The Invisible War, an award-winning documentary by filmmakers Kirby Dick and Anita Zering, explores, through painfully detailed interviews with victims, the appallingly common problem of sexual assault in the United States military.   F

The US government estimates that over 20% (1 in 5) of female veterans have been sexually assaulted while serving in the military.   The Defense Department reports that 22,800 violent sex crimes were committed in the military last year alone, and the film makes the point that the numbers are actually much higher; as many as 80% of rapes go unreported.

Women are not the only victims.  Because men outnumber women six to one in the military, the majority of sexual abuse victims in the armed forces are men — perhaps 20,000 a year – and because of entrenched homophobia, the shame can be even worse for men.  The film makes sure to point out that “rapists are not gay,” that rape is a crime driven by the desire to assert power and dominance.

As the interviews with these women show over and over, women in the military are coerced into silence: they are threatened with retaliatory violence; their complaints are not taken seriously; charges are dismissed; the women themselves are interrogated for false statements, and evidence is “lost.”  Because the “chain of command” must be followed when reporting these crimes, it often happens that the commanding officer, with whom the decision to prosecute resides, is, himself, the rapist.   One woman who accused a co-marine of rape was charged with adultery although she was unmarried (apparently in the military adultery is still considered a crime) and conduct unbecoming an officer, while her assailant went unpunished.

The stories are heart-rending in their specificity and, at the same time, mind-numbingly similar.  Entering the military as young women – idealistic, eager to serve their country –  the women  are first subject to harassment and abuse – accused of “drawing unwanted attention” to themselves by wearing makeup or the regulation skirted uniform, fondled by officers, ordered to go out drinking with “the guys” as a form of “bonding.”  Often drunk or drugged, they are beaten, abused, held at knife and gun point, and raped; when reporting to their commanding officers are told to “suck it up” and often suffer professional retaliation, investigation, loss of rank, and denial of retirement and veteran’s benefits.

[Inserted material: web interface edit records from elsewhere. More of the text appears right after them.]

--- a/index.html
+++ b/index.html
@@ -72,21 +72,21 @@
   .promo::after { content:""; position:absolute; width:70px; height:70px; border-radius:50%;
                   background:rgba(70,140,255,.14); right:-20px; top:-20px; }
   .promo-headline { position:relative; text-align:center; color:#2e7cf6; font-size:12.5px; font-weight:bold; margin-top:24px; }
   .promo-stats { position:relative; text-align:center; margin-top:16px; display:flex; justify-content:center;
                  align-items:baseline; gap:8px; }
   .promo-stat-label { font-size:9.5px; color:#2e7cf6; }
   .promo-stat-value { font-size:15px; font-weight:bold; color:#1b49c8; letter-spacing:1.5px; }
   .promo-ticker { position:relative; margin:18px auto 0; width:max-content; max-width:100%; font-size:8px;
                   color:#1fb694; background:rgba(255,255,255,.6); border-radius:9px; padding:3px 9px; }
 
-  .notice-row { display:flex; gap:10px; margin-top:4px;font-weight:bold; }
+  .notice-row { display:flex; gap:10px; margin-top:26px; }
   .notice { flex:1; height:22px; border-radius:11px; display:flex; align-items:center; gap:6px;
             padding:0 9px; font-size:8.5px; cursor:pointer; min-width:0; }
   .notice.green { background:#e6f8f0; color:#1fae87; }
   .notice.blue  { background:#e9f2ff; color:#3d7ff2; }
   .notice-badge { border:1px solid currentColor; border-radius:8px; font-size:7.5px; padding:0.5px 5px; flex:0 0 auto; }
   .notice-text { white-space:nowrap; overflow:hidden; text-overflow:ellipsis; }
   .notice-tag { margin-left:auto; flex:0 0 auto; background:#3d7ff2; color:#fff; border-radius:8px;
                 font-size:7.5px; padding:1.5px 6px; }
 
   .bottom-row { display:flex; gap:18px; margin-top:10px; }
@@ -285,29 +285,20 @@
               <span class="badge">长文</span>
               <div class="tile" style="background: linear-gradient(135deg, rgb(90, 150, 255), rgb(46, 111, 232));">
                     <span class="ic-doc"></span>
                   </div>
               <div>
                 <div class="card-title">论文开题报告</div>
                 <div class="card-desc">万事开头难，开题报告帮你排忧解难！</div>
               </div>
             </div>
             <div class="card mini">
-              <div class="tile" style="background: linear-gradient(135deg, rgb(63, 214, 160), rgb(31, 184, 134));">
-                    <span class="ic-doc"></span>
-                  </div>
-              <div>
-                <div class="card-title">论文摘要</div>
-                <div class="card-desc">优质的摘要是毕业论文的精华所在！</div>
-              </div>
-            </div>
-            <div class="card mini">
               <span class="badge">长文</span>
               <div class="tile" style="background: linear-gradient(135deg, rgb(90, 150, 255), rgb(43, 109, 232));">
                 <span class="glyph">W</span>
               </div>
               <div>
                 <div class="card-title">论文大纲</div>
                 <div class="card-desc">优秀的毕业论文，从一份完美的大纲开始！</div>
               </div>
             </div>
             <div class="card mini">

A marine’s husband, himself a marine, talks in the film about the agony of watching his wife deal with her rape, and breaks down in anguish as he speaks of “keeping her from killing herself with one hand and calling 9-1-1 with the other.”

Several of the women interviewed in the film come from families with a tradition of military service; these families suffer also, not only for the harm done to their loved ones, but for the destruction of their belief in the organization to which they have dedicated their lives.   The point is made that rape within the armed forces is often more traumatic than for a civilian victim, because of the strong bonds that are forged between the members of a military unit.  A military rape victim is doubly violated; by the rape itself and by the broken bond of trust when the rapist is one of “the band of brothers.”

“The Invisible War” is unflinching in its depiction of the damage done to military assault victims, Like rape, veteran suicide has become endemic in today’s military: more veterans died from suicide than from combat last year.  I can’t help but wonder how these things are related.  I wish the film had dug a little deeper and asked the hard questions: Is the military a broken institution?

Is it, perhaps, true that rape, as one of the victims was told, “is an occupational hazard of military service?” Could it be possible, that when an institution is created whose deepest avowed purpose is to train young men to kill other human beings, to suspend their humanity in order to combat an enemy, that this – violence, brutality, rape, suicide –  is the result?